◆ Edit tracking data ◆
+++

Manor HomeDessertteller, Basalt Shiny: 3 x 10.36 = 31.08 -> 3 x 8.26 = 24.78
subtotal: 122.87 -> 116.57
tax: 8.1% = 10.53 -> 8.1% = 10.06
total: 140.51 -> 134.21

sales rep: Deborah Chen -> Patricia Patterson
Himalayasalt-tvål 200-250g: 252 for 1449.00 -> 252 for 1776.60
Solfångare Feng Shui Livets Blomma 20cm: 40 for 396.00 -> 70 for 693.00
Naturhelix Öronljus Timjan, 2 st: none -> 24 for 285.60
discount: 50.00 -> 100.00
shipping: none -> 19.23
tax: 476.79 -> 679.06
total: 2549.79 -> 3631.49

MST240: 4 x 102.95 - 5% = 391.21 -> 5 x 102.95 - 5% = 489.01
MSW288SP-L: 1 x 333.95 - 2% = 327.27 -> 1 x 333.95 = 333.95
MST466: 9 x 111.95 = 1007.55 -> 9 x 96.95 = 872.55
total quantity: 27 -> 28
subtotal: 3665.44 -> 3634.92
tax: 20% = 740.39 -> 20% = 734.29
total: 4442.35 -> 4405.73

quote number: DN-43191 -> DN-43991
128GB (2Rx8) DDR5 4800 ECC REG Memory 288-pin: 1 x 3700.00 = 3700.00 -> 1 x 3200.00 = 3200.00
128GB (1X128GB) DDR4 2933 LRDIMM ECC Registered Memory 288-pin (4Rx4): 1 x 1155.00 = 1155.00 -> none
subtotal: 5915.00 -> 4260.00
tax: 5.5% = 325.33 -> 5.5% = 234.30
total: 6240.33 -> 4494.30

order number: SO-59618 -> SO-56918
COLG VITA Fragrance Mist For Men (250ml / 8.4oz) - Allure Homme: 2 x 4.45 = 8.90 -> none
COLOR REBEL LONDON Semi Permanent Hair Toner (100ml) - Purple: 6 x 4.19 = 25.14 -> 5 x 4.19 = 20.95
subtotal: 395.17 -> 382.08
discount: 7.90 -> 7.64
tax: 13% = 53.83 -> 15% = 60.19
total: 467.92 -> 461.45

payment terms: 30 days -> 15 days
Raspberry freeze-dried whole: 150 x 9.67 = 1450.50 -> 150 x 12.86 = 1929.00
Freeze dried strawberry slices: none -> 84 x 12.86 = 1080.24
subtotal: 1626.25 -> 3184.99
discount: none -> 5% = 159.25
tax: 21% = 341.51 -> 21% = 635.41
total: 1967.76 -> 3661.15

+++

◆ INSTRUCTIONS TO FOLLOW ◆
Find the line with "tax: 20% = 740.39 -> 20% = 734.29" in the entries above. Retype it and each line after it, exactly, through the line with "COLG VITA Fragrance", and stop there.

◆ RESULT OF THIS EXERCISE ◆
tax: 20% = 740.39 -> 20% = 734.29
total: 4442.35 -> 4405.73

quote number: DN-43191 -> DN-43991
128GB (2Rx8) DDR5 4800 ECC REG Memory 288-pin: 1 x 3700.00 = 3700.00 -> 1 x 3200.00 = 3200.00
128GB (1X128GB) DDR4 2933 LRDIMM ECC Registered Memory 288-pin (4Rx4): 1 x 1155.00 = 1155.00 -> none
subtotal: 5915.00 -> 4260.00
tax: 5.5% = 325.33 -> 5.5% = 234.30
total: 6240.33 -> 4494.30

order number: SO-59618 -> SO-56918
COLG VITA Fragrance Mist For Men (250ml / 8.4oz) - Allure Homme: 2 x 4.45 = 8.90 -> none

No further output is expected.